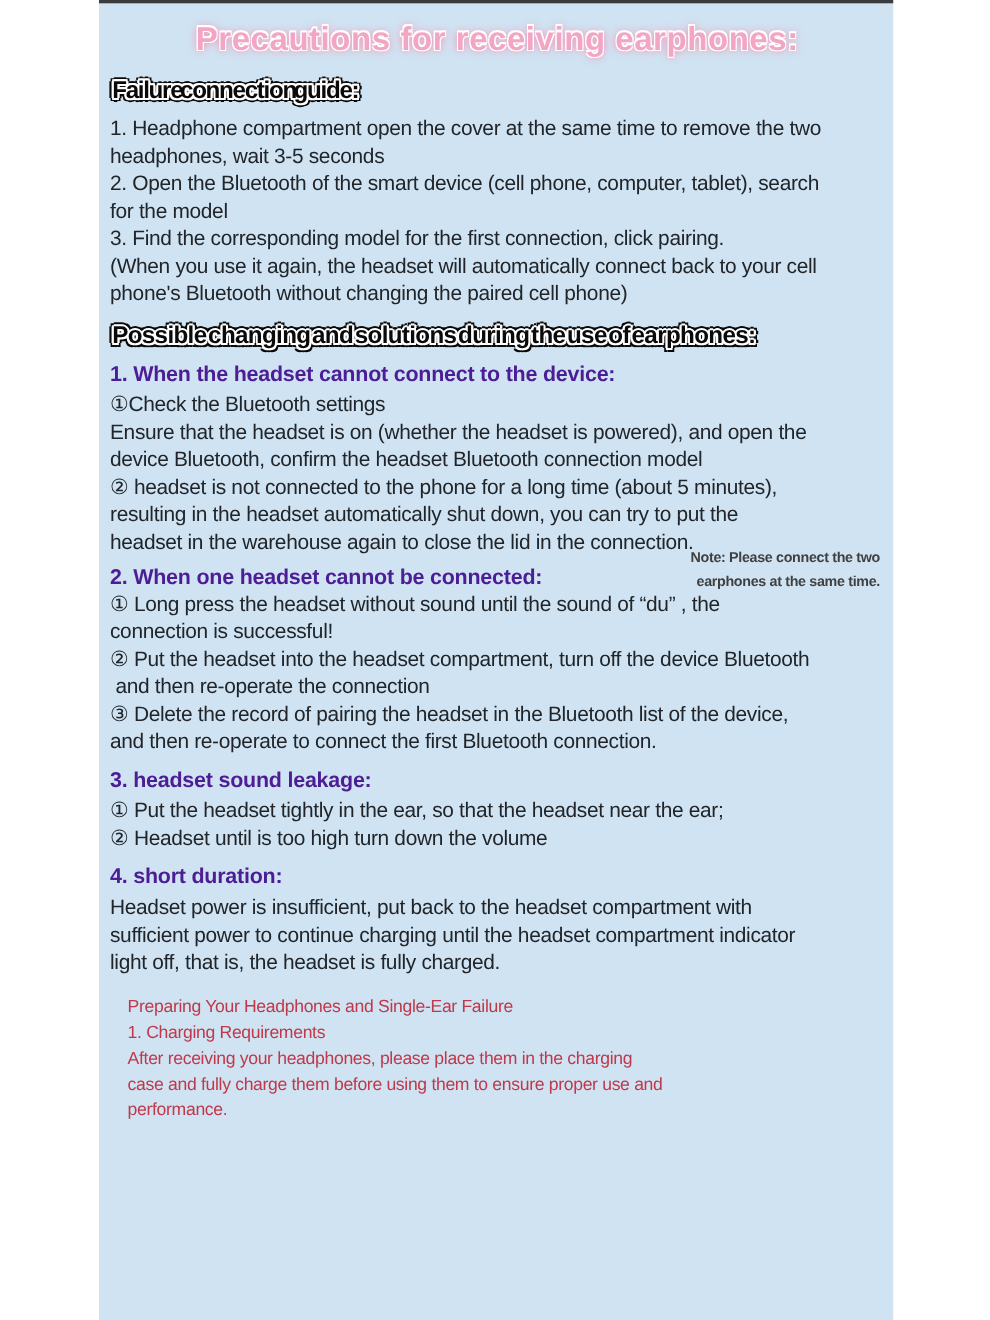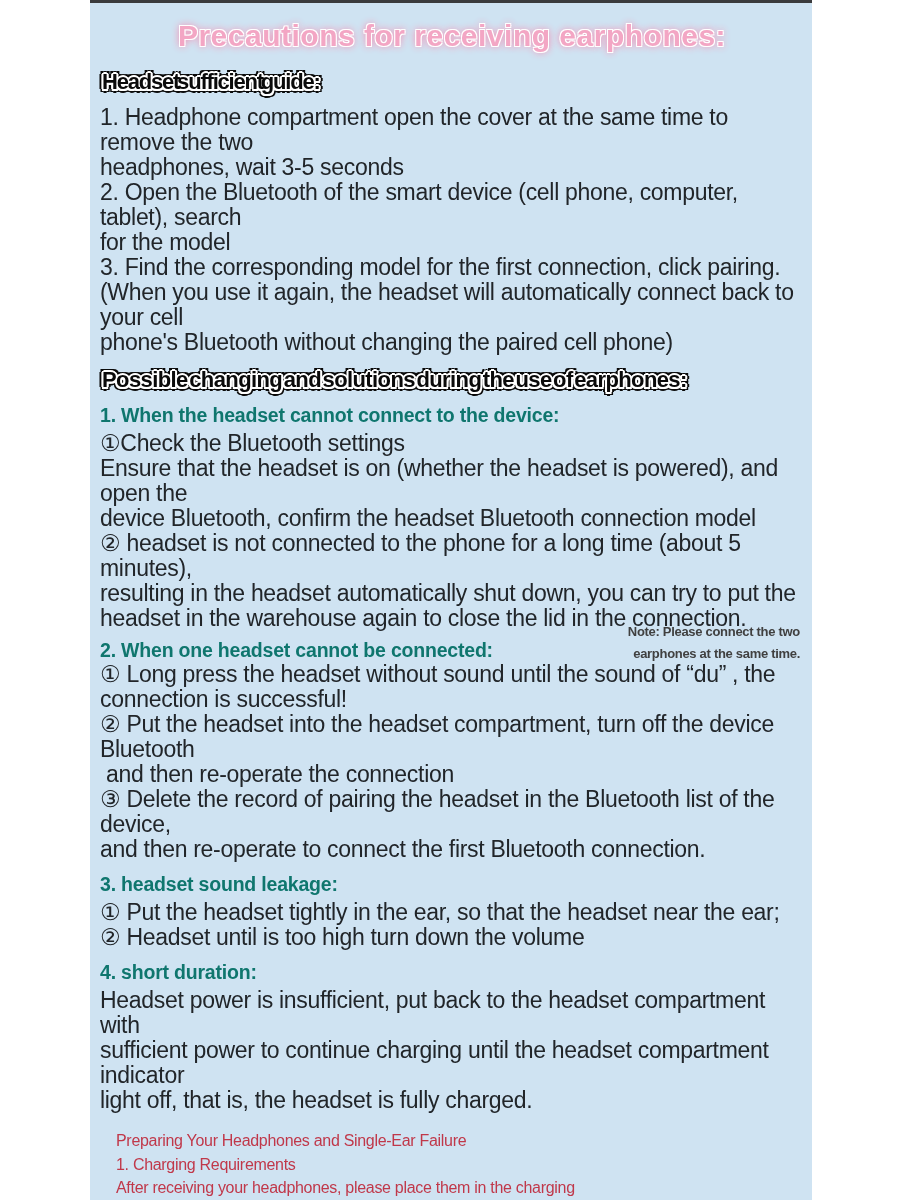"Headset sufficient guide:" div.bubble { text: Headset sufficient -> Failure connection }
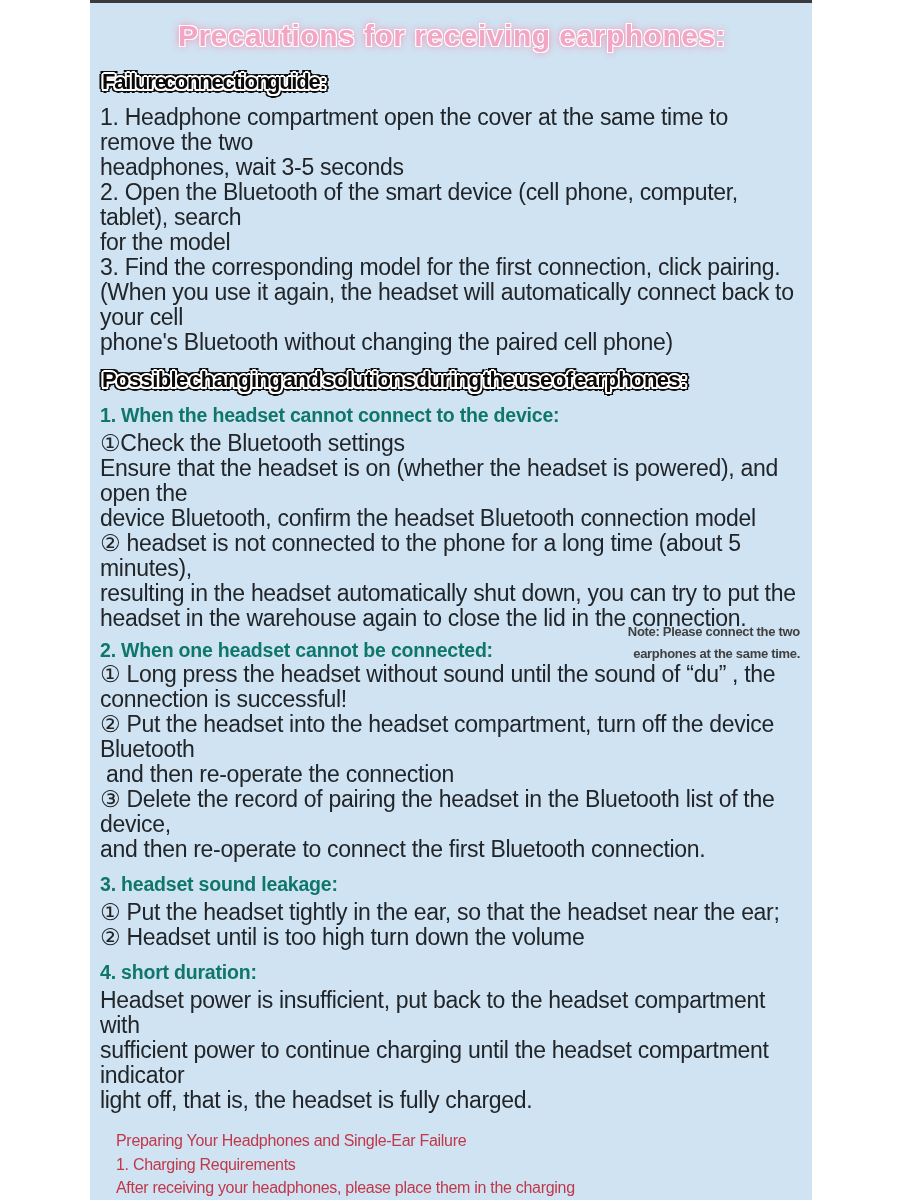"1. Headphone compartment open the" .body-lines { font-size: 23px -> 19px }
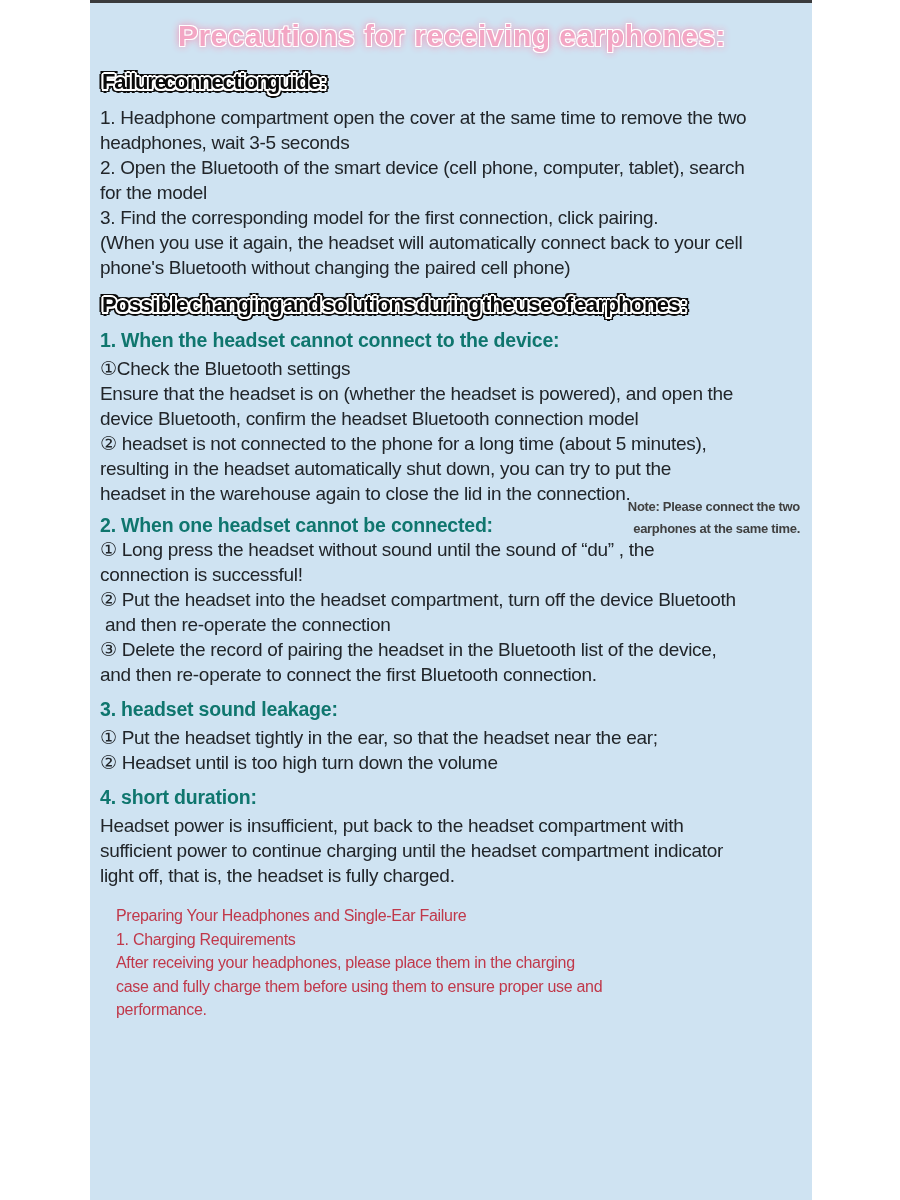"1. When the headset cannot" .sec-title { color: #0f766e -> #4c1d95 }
...
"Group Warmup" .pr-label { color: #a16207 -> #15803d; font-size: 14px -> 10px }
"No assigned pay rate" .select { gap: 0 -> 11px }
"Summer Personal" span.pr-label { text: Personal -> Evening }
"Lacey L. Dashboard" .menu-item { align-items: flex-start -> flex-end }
---
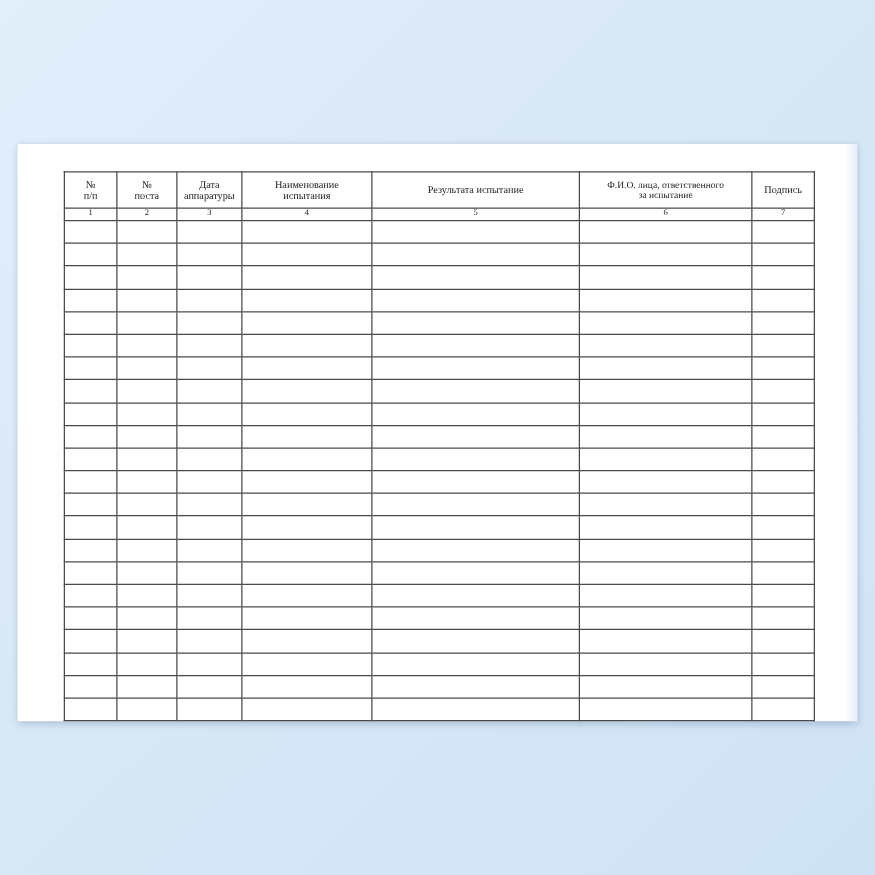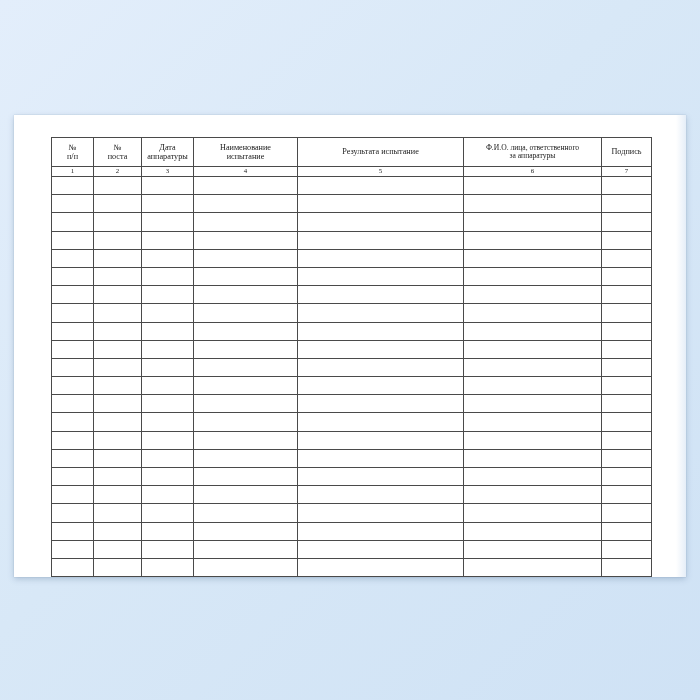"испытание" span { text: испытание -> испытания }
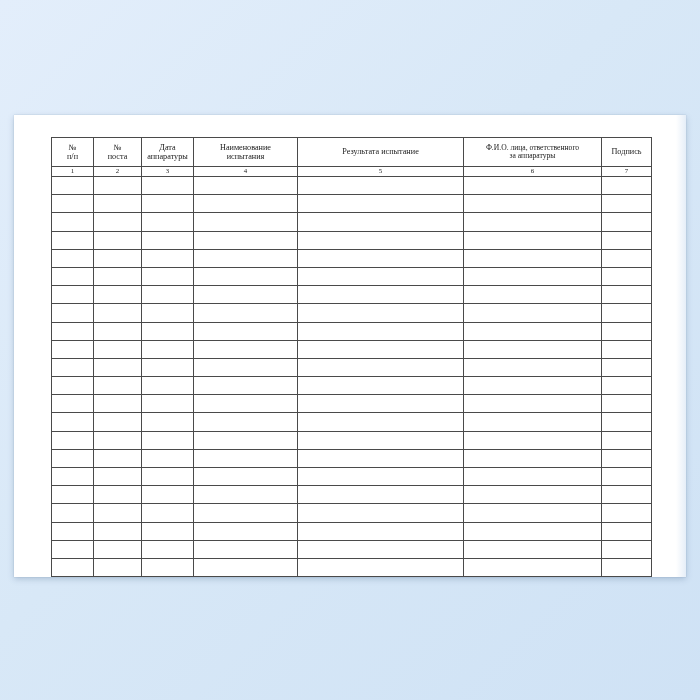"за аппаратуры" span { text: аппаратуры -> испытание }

### What you are asked to do
Write down exactly the span of lines above from the one containing "color: #a16207 ->" to the one containing "align-items: flex-start ->", both ends included.

### Response to this exercise
"Group Warmup" .pr-label { color: #a16207 -> #15803d; font-size: 14px -> 10px }
"No assigned pay rate" .select { gap: 0 -> 11px }
"Summer Personal" span.pr-label { text: Personal -> Evening }
"Lacey L. Dashboard" .menu-item { align-items: flex-start -> flex-end }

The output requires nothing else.